Случались, однако, и "заказные" работы, не без того.
Году в 1968-м, если не изменяет память, неугомонный Илья Киселев позвонил мне с очередным предложением; на этот раз речь шла об истории, связанной с какими-то австрийскими партнерами, с "копродукцией", что было уже само по себе заманчиво, от таких предложений не отказывались. Здесь же сам сюжет был соблазнителен: оказывается, знаменитый Иоганн Штраус в свое время концертировал в Санкт-Петербурге, и здесь у него случился бурный роман с русской девушкой из аристократической семьи; маэстро потерял голову, но, увы, вмешались родители, низкородный капельмейстер получил от ворот поворот и вскоре убрался восвояси, к себе, в Вену, где впоследствии стал знаменит и богат. Сохранились письма, воспоминания - словом, был материал для сценария и фильма.
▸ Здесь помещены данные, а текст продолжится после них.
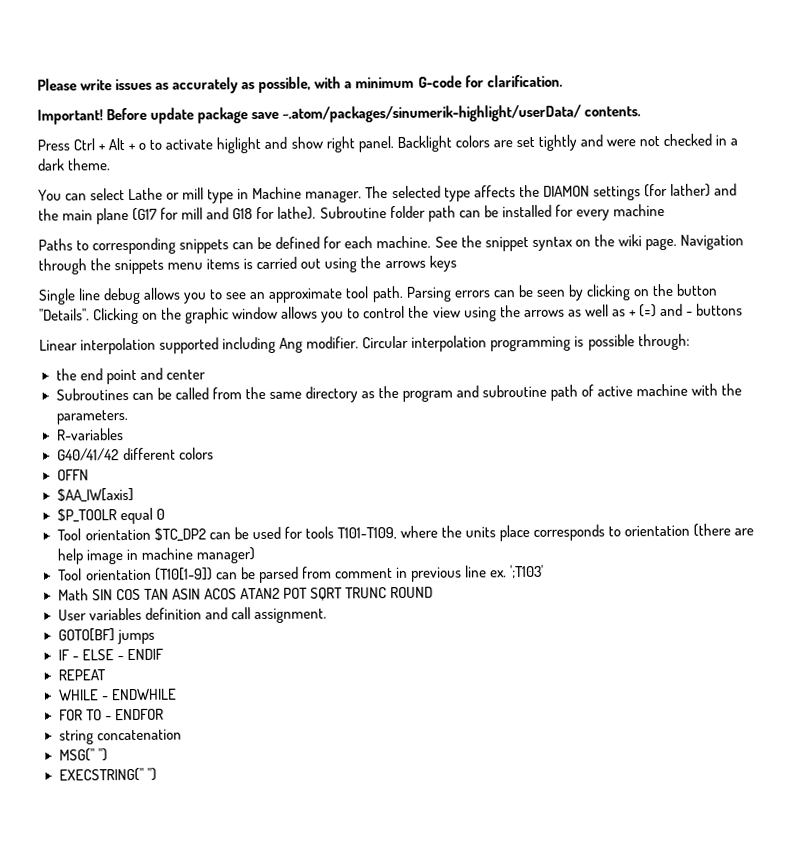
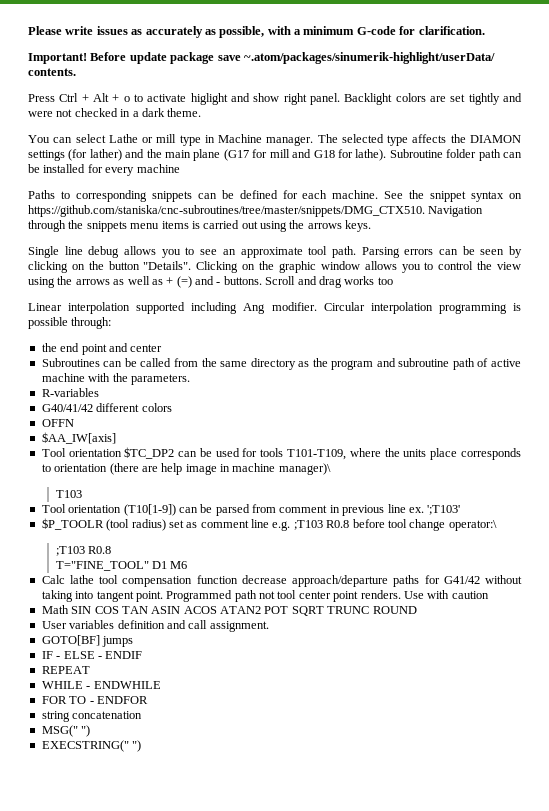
- See the snippet syntax on the wiki page. Navigation through the snippets menu items is carried out using the arrows keys
+ See the snippet syntax on https://github.com/staniska/cnc-subroutines/tree/master/snippets/DMG_CTX510. Navigation through the snippets menu items is carried out using the arrows keys.
- Clicking on the graphic window allows you to control the view using the arrows as well as + (=) and - buttons
+ Clicking on the graphic window allows you to control the view using the arrows as well as + (=) and - buttons. Scroll and drag works too
- $P_TOOLR equal 0
- Tool orientation $TC_DP2 can be used for tools T101-T109, where the units place corresponds to orientation (there are help image in machine manager)
+ Tool orientation $TC_DP2 can be used for tools T101-T109, where the units place corresponds to orientation (there are help image in machine manager)\
+ T103
+ $P_TOOLR (tool radius) set as comment line e.g. ;T103 R0.8 before tool change operator:\
+ ;T103 R0.8
+ T="FINE_TOOL" D1 M6
+ Calc lathe tool compensation function decrease approach/departure paths for G41/42 without taking into tangent point. Programmed path not tool center point renders. Use with caution

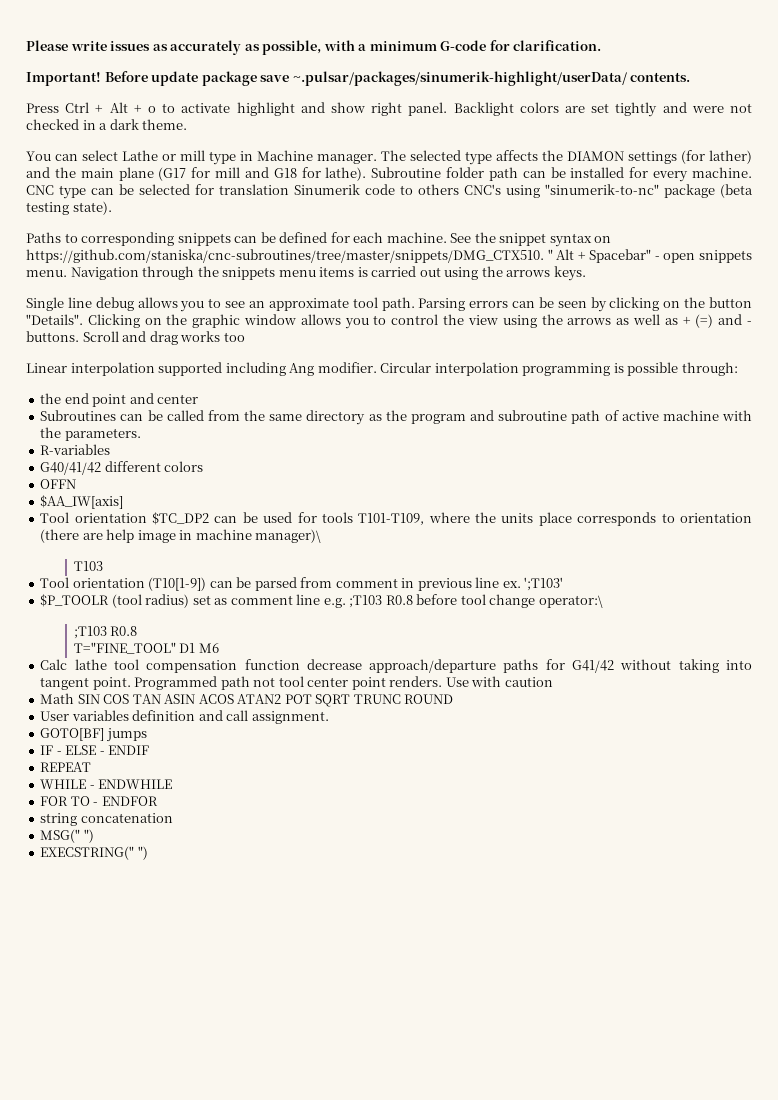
- Before update package save ~.atom/packages/sinumerik-highlight/userData/ contents.
+ Before update package save ~.pulsar/packages/sinumerik-highlight/userData/ contents.
- Press Ctrl + Alt + o to activate higlight and show right panel.
+ Press Ctrl + Alt + o to activate highlight and show right panel.
- Subroutine folder path can be installed for every machine
+ Subroutine folder path can be installed for every machine. CNC type can be selected for translation Sinumerik code to others CNC's using "sinumerik-to-nc" package (beta testing state).
- See the snippet syntax on https://github.com/staniska/cnc-subroutines/tree/master/snippets/DMG_CTX510. Navigation through the snippets menu items is carried out using the arrows keys.
+ See the snippet syntax on https://github.com/staniska/cnc-subroutines/tree/master/snippets/DMG_CTX510. " Alt + Spacebar" - open snippets menu. Navigation through the snippets menu items is carried out using the arrows keys.

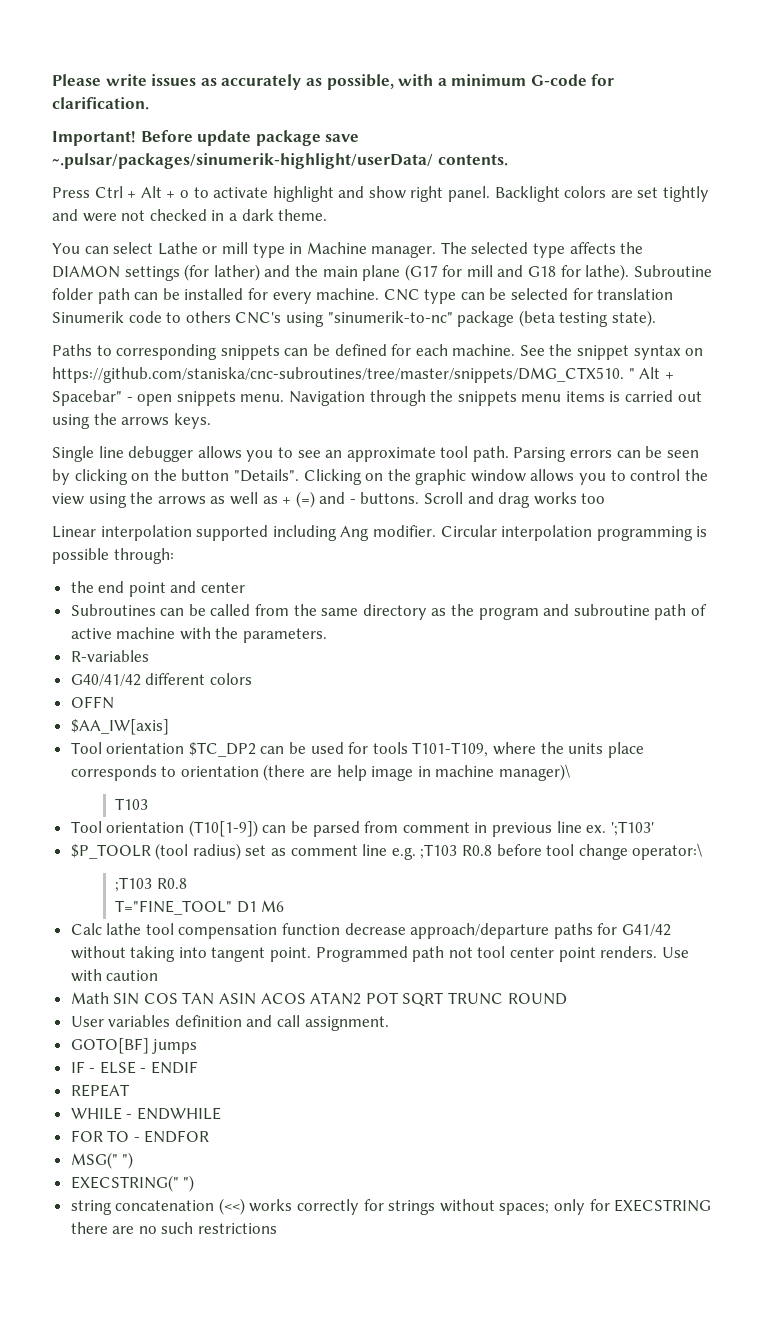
- Single line debug allows you to see an approximate tool path.
+ Single line debugger allows you to see an approximate tool path.
- string concatenation
+ string concatenation (<<) works correctly for strings without spaces; only for EXECSTRING there are no such restrictions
Я, конечно, тут же навоображал себе, что модный гастролер, баловень успеха, попрыгунчик, до сих пор легко вальсировавший по жизни, переживает любовную драму, и она-то делает его большим серьезным художником. Чем не сюжет?
Тут еще присутствовал подспудный мотив: русская духовность, воплощенная в мечтательной девице, как бы оплодотворяла ограниченного немца, то бишь австрийца; он был уже несколько буржуазен, она - пушкинская Татьяна. У них были разные судьбы: то, что ей дано от рождения, ему доставалось ценой трудов и унижений; он был из тех, кто за все должен платить. Притом был он талантлив от бога, порою наивен, как дитя, причудлив, капризен, переменчив и неудержим в своих желаниях. Словом, тут я не поскупился в красках, поскольку, признаюсь теперь, писал портрет с моего любимого друга режиссера, чей непростой характер испытал на себе. Мой Иоганн местами мог выглядеть комично, как, наверное, всякий пылкий влюбленный, и этими красками я как раз дорожил, и тут мы далеко разошлись с режиссером.
Мы, что поделаешь, не поняли друг друга. Ян Борисович Фрид был признанным мастером музыкального комедийного фильма, профессором Ленинградской консерватории. В композиторе Штраусе он чтил гения, относился к нему с должным пиететом и уж никак не желал видеть его в смешной, а тем более жалкой роли. Ему нужен был музыкальный фильм без затей, свой "Большой вальс" в ленфильмовском исполнении; в конце концов худо-бедно он такой фильм и снял, с Меркурьевым, Кадочниковым и Игорем Дмитриевым в разных ролях и красавцем латвийским артистом Яковлевым в роли самого Штрауса. Фильм назывался "Прощание с Петербургом", по имени вальса, действительно сочиненного в тот год Иоганном Штраусом. Должен признаться, что ни одна из моих картин не имела такого количества зрителей, как эта.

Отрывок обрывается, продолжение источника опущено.